Before and after images
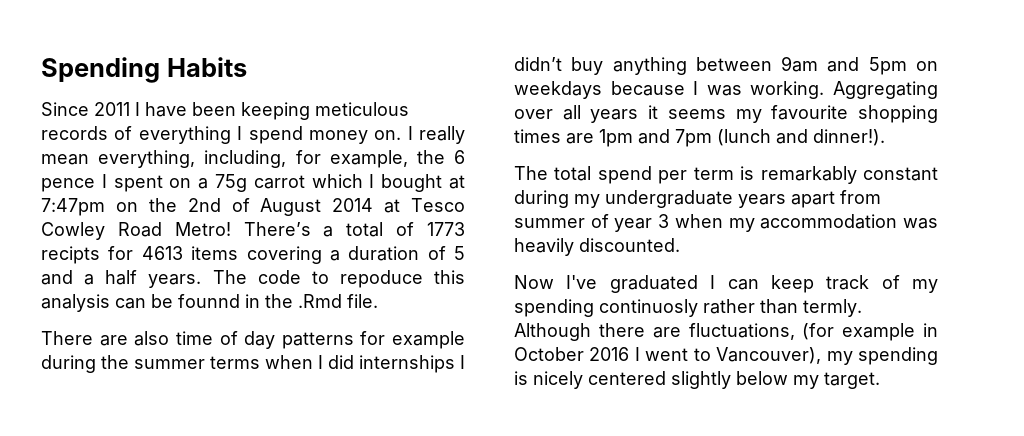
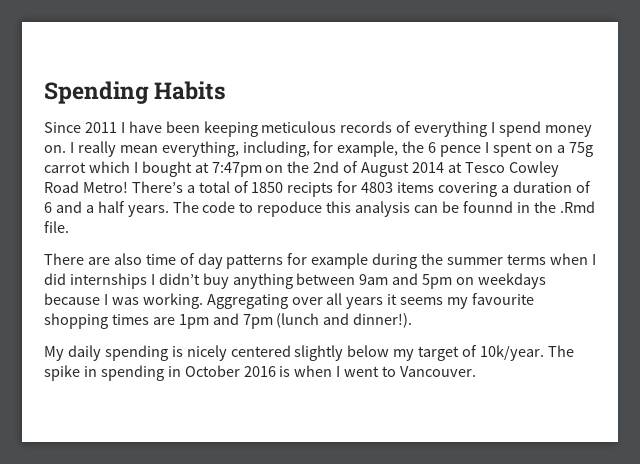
[426,222,465,236] 1773 -> [251,182,284,193] 1850
[141,246,183,260] 4613 -> [361,182,394,193] 4803
[454,246,465,260] 5 -> [44,202,52,213] 6
[514,166,938,184] [514,190,881,208] [514,214,938,232] [514,238,680,256] [514,275,938,293] [514,299,862,317] [514,323,938,341] [514,347,853,365] The total spend per term is remarkably constant during my undergraduate years apart from summer of year 3 when my accommodation was heavily discounted. // Now I've graduated I can keep track of my spending continuosly rather than termly. Although there are fluctuations, (for example in October 2016 I went to Vancouver), my -> [44,345,101,361] My daily
[824,372,880,389] target. -> [418,345,574,361] [44,365,477,381] target of 10k/year. The spike in spending in October 2016 is when I went to Vancouver.

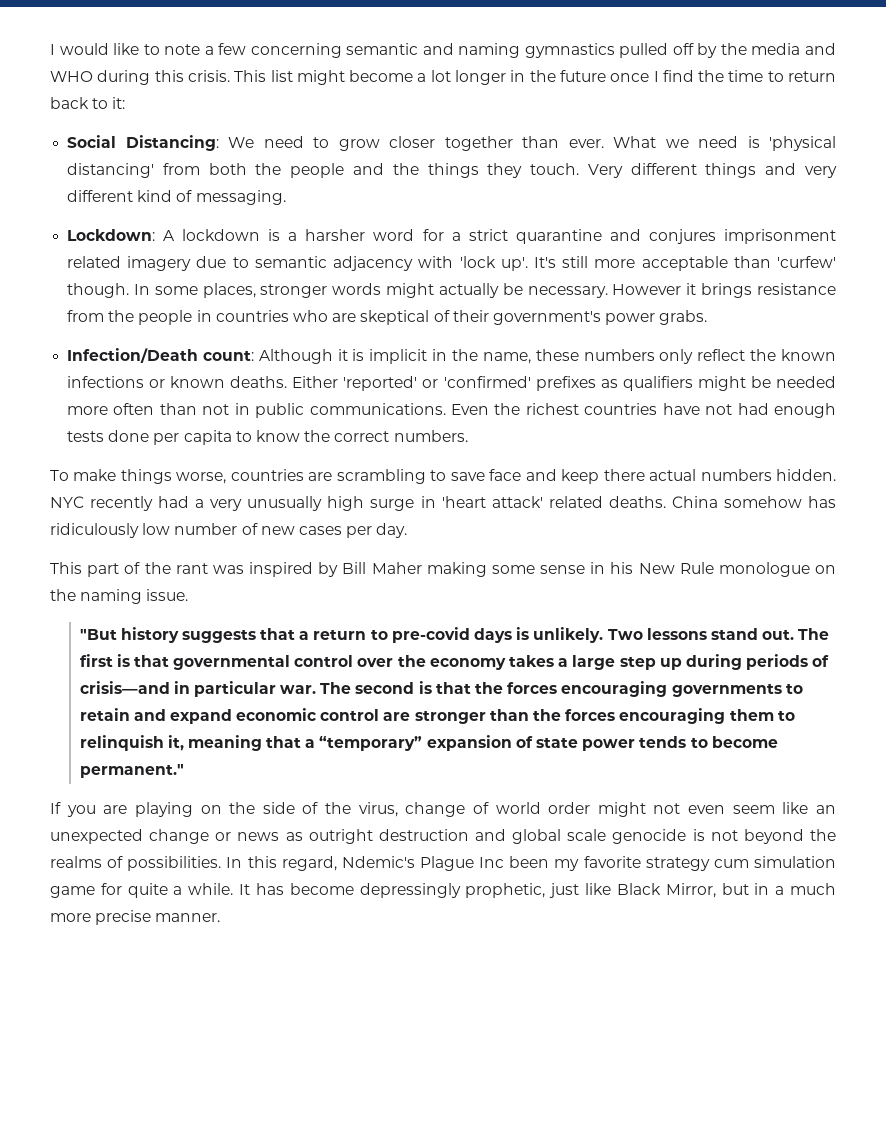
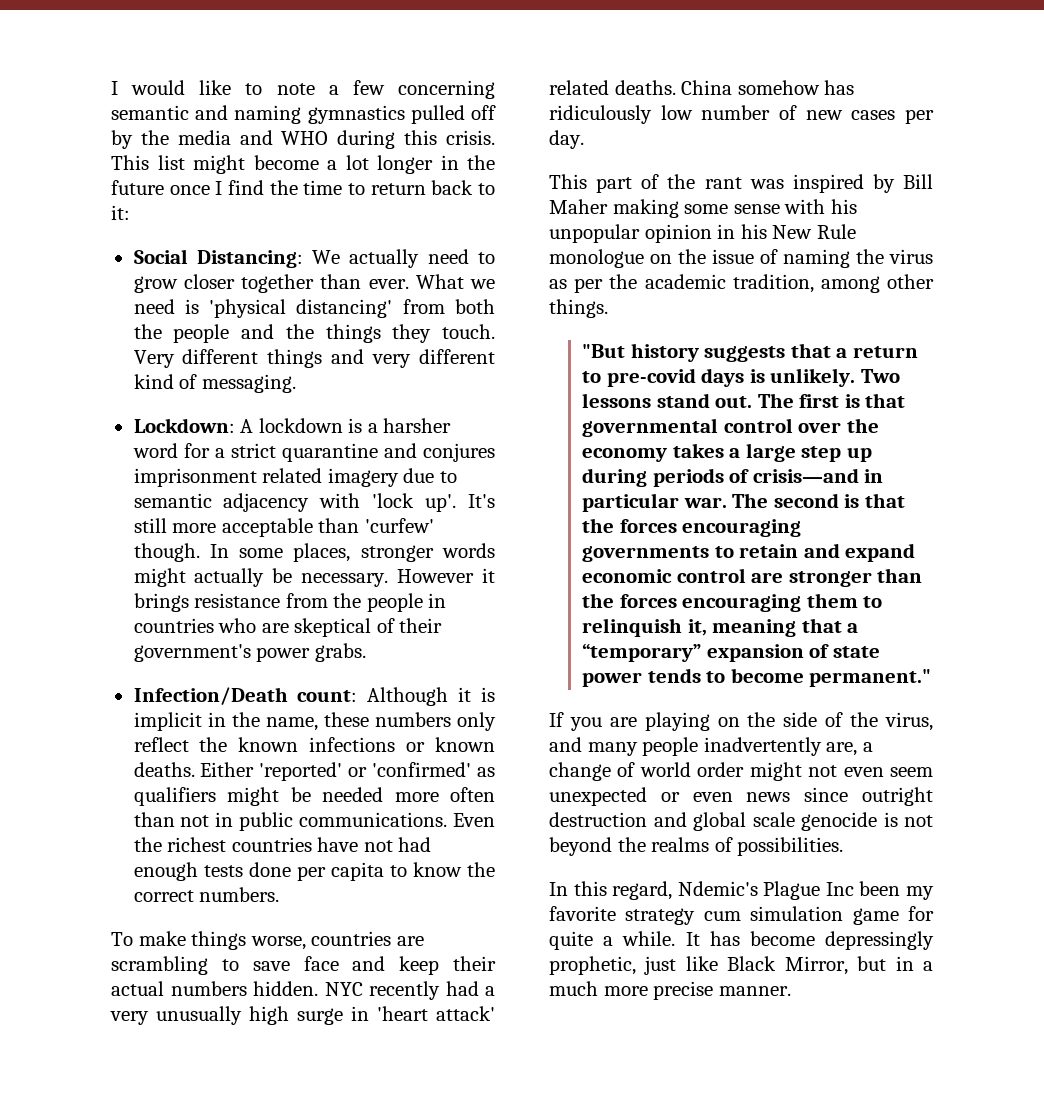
(255, 142) none -> [349,249,420,268] actually
[535,376,596,391] prefixes -> (472, 769) none
[603,469,645,481] there -> [453,956,496,971] their
(586, 569) none -> [784,199,857,214] [549,224,712,243] with his unpopular opinion
[80,589,189,604] naming issue. -> [712,249,933,268] [549,274,934,293] [549,299,608,318] issue of naming the virus as per the academic tradition, among other things.
(398, 809) none -> [549,737,873,756] and many people inadvertently are, a
[782,802,837,814] [50,829,303,844] like an unexpected change or news as -> [549,787,849,806] unexpected or even news since
(222, 863) none -> (844, 846) //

__PROBLEM TO WORK ON__:
With "none" as the string to find, copy every line of the records that holds it.

__SOLUTION TO THE PROBLEM__:
(255, 142) none -> [349,249,420,268] actually
[535,376,596,391] prefixes -> (472, 769) none
(586, 569) none -> [784,199,857,214] [549,224,712,243] with his unpopular opinion
(398, 809) none -> [549,737,873,756] and many people inadvertently are, a
(222, 863) none -> (844, 846) //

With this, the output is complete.